MPs have warned that UK armed forces are so dependent on information technology that their ability to operate could be "fatally compromised" by a cyber attack. Other countries have faced virus attacks, often from other states.
Perhaps the best known cyber attack on a nation, Stuxnet targeted Iran's uranium refining systems.
Research has suggested that although the Stuxnet virus was felt in Iran in 2010 it had origins back to 2007.
Stuxnet is also related to Duqu (see below) and it could be that the two were created to work simultaneously, it also has similarities to Flame.
According to Russian security firm Kaspersky Labs, Flame has been operating since August 2010 but was not uncovered until May 2012. The company told the BBC last year that it believed the attack was state-sponsored, but could not be sure of its exact origins.
Flame is a computer virus that contains a sophisticated attack toolkit, and which is a lot more powerful than previously encountered malware such as Duqu according to ITU (International Telecommunication Union.
The virus collected huge amounts of sensitive data.
Flame has been reported in North America and Europe but affects have also been felt in:
- Saudi Arabia
Wiper is still under investigation by both Kaspersky Labs and ITU and is named for its primary trait - destroying and wiping files.
Wiper may have been responsible for wiping hard disks in an attack targeting oil facilities in western Asia.
Wiper also spawned copycats such as Shamoon, but little is known about it to date.
Duqu has been described as a sophisticated Trojan (a programme which looks like a benign file but which hides the virus) and is believed by Kaspersky Labs to have been written by the same people who created Stuxnet.The Lab says that Duqu acts as a way to extract information from infected systems.

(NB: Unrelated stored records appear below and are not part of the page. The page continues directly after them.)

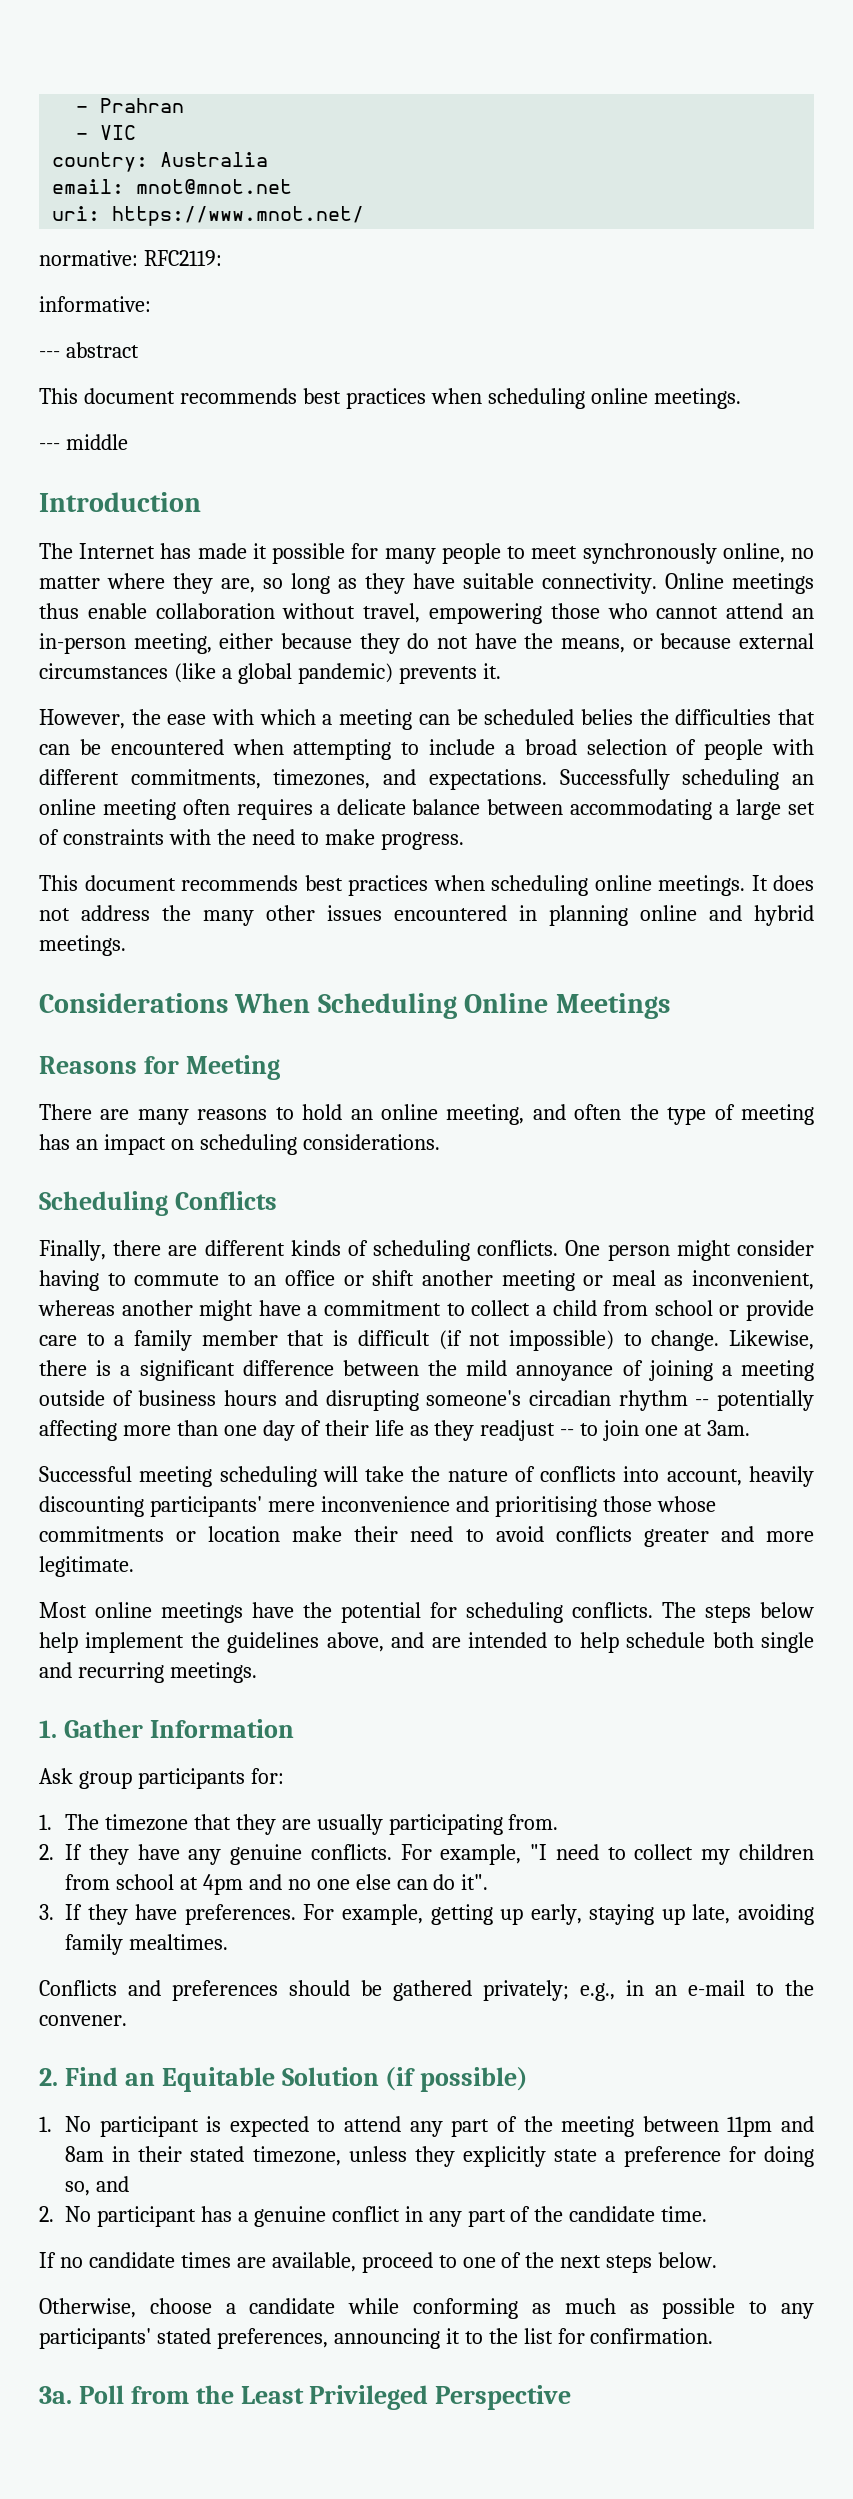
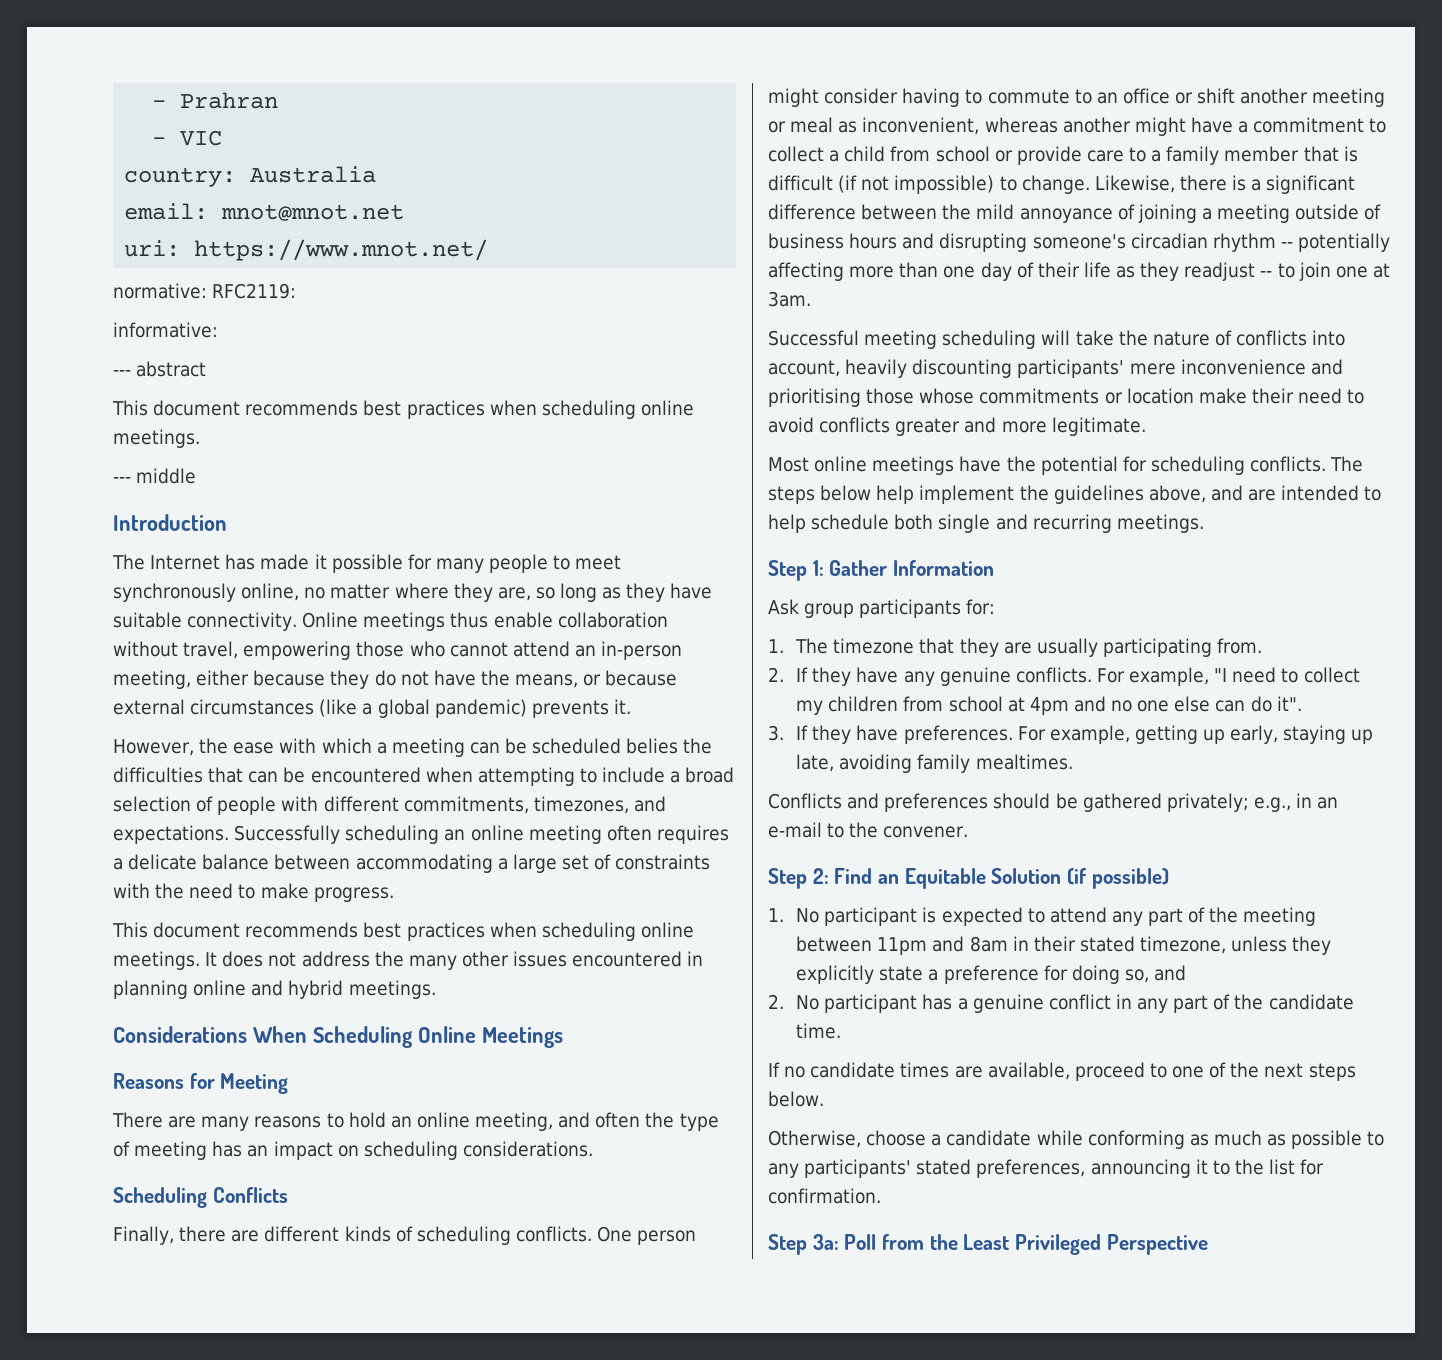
- 1. Gather Information
+ Step 1: Gather Information
- 2. Find an Equitable Solution (if possible)
+ Step 2: Find an Equitable Solution (if possible)
- 3a. Poll from the Least Privileged Perspective
+ Step 3a: Poll from the Least Privileged Perspective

It differs from Stuxnet in that it was created to extract intelligence rather than targeting computer systems which control industrial processes in the real world.
Targeting the Middle East Gauss was designed to steal sensitive information and was discovered during the ITU investigation in to Flame.
It is believed that the malware has been operating since September 2011 and was uncovered in June 2012. It is possible that tens of thousands have been infected, while a much lower figure than that believed to be infected by Stuxnet it is significantly higher than those subject to Duqu or Flame.
Kaspersky Labs describes Gauss as "a complex, nation-state sponsored cyber-espionage toolkit designed to steal sensitive data, with a specific focus on browser passwords, online banking account credentials, cookies, and specific configurations of infected machines"
- Kaspersky Labs is a private Russian company which has often worked with the ITU, providing services on a non-commercial, pro-bono basis.